Available data section start

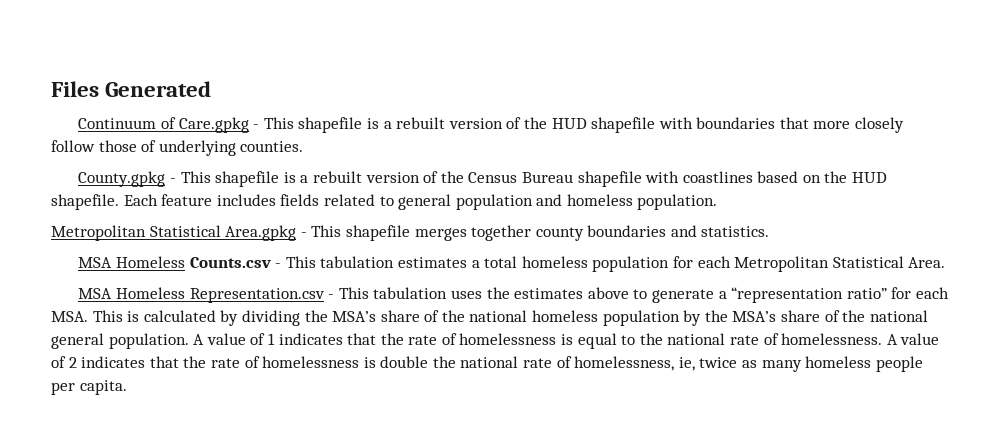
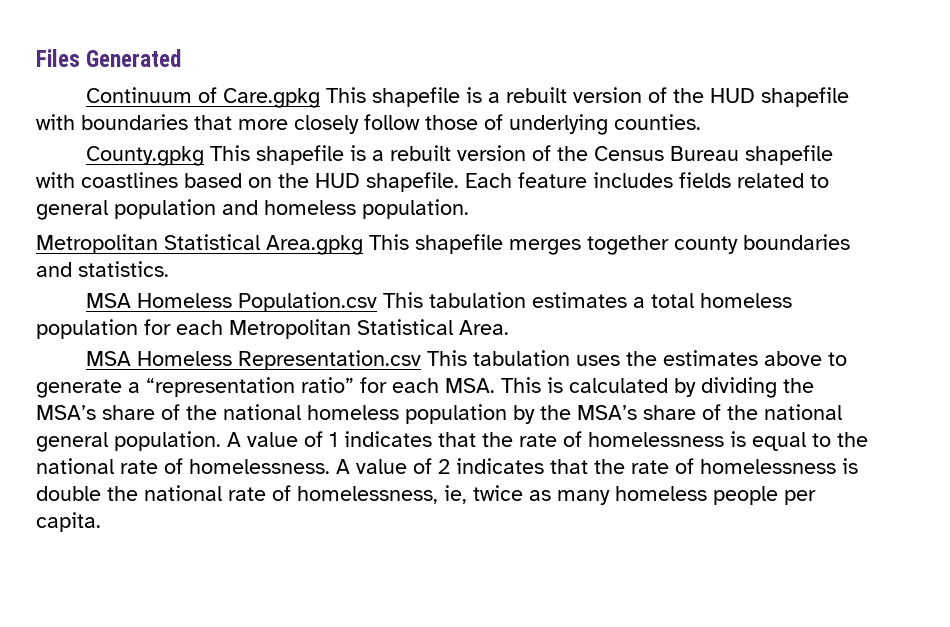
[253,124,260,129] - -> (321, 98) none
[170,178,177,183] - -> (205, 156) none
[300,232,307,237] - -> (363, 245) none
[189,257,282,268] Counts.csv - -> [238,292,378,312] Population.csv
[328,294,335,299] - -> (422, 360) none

Available data section end

### Activity
Exactly the lines from the one containing "[170,178,177,183] - -> (205, 156) none" through the final line of the records above are needed, copied word for word.

### Reply
[170,178,177,183] - -> (205, 156) none
[300,232,307,237] - -> (363, 245) none
[189,257,282,268] Counts.csv - -> [238,292,378,312] Population.csv
[328,294,335,299] - -> (422, 360) none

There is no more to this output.